- Opening Delimiter -
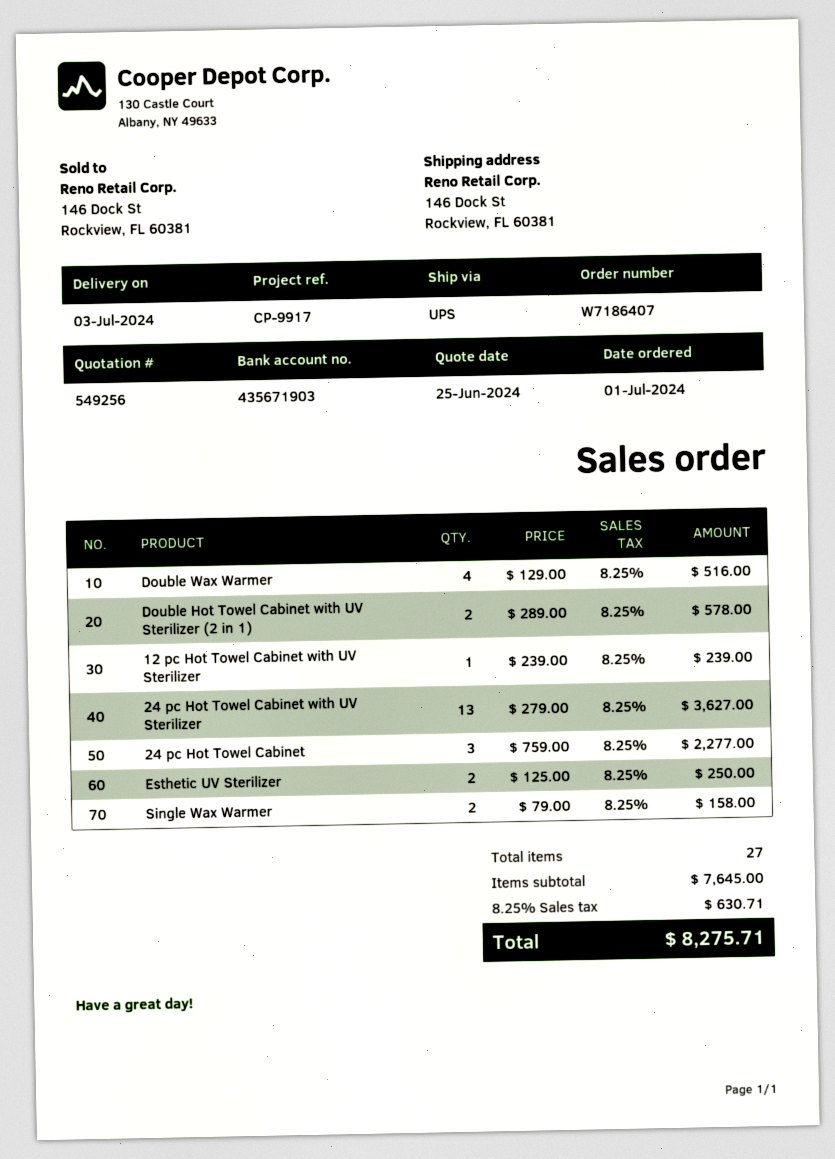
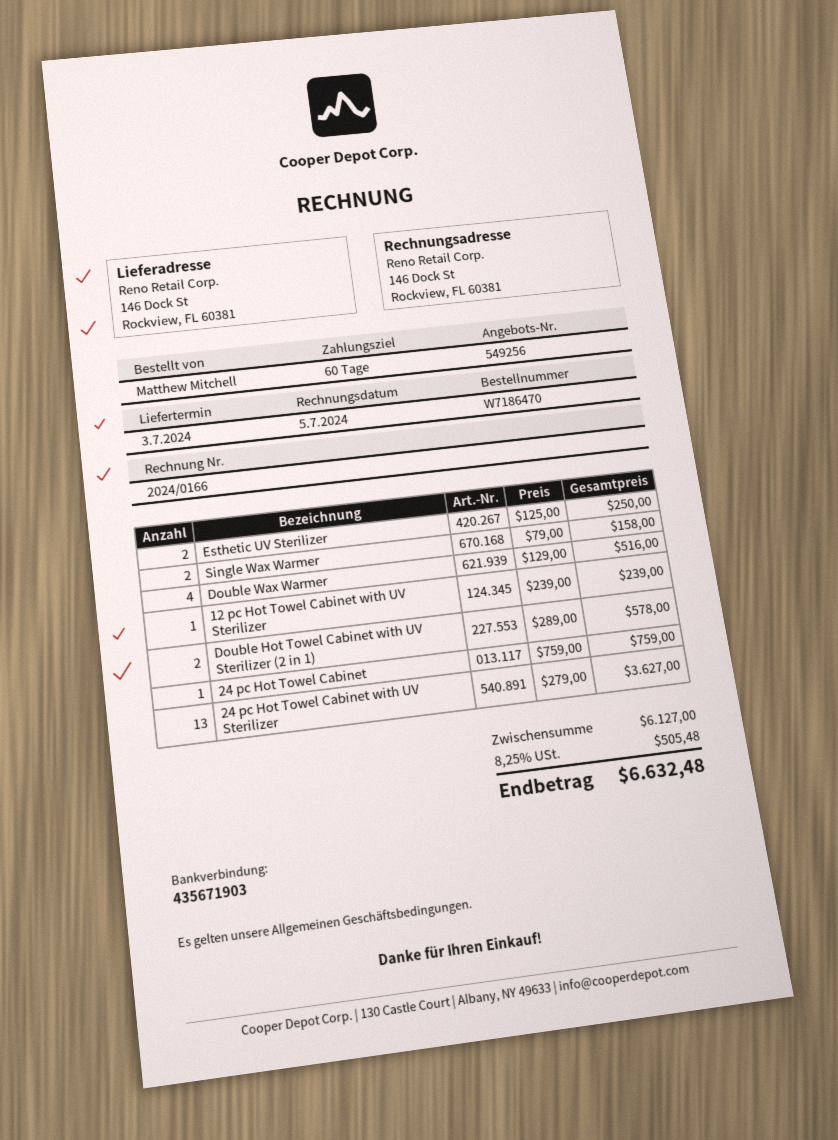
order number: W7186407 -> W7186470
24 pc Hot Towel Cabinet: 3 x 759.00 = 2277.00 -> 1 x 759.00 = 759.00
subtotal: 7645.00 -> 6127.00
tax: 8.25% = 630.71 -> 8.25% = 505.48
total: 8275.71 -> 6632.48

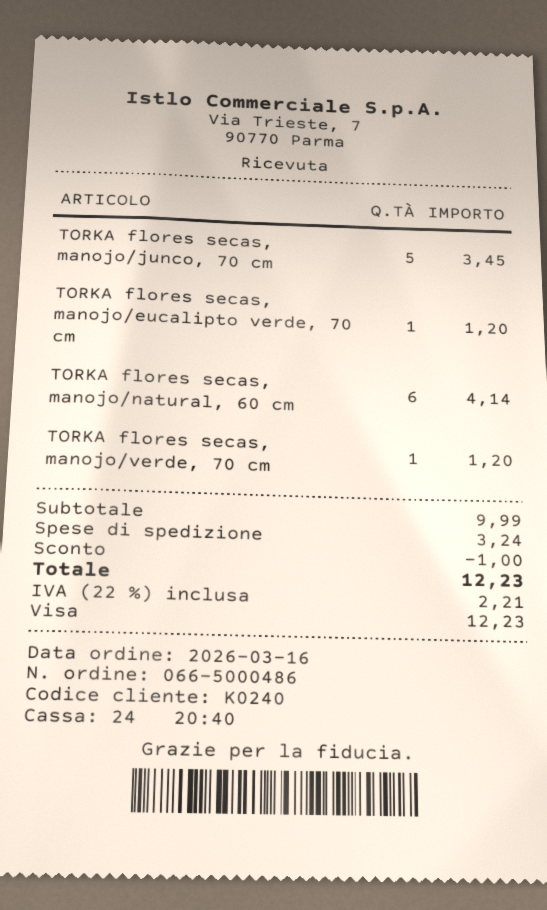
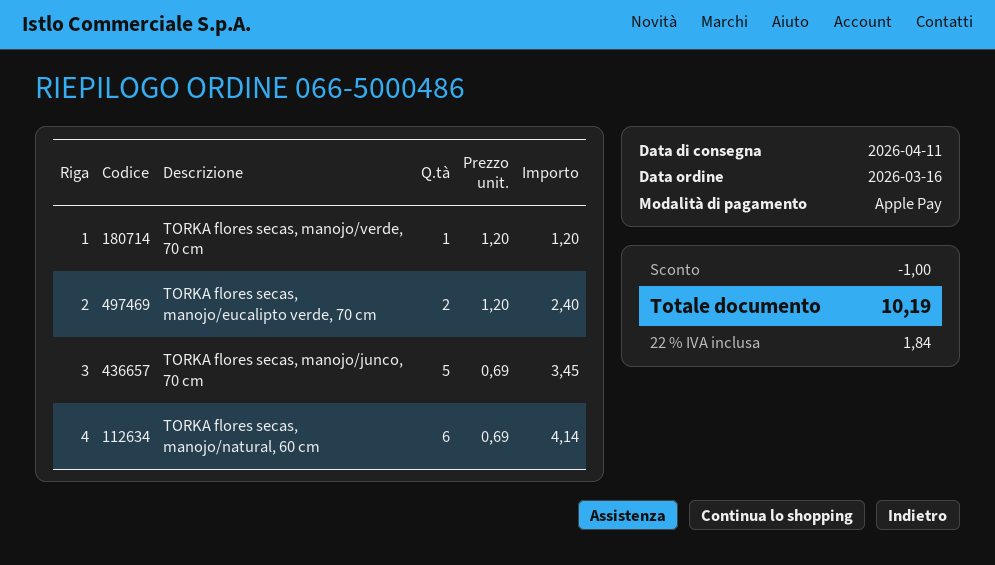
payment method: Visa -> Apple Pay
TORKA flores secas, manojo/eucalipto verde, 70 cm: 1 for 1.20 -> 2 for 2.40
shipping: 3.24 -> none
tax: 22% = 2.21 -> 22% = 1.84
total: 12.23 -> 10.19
- Closing Delimiter -
● Aim of the task:
Leave out the images and transcribe all the records exactly.

● Exercise answer:
order number: W7186407 -> W7186470
24 pc Hot Towel Cabinet: 3 x 759.00 = 2277.00 -> 1 x 759.00 = 759.00
subtotal: 7645.00 -> 6127.00
tax: 8.25% = 630.71 -> 8.25% = 505.48
total: 8275.71 -> 6632.48

payment method: Visa -> Apple Pay
TORKA flores secas, manojo/eucalipto verde, 70 cm: 1 for 1.20 -> 2 for 2.40
shipping: 3.24 -> none
tax: 22% = 2.21 -> 22% = 1.84
total: 12.23 -> 10.19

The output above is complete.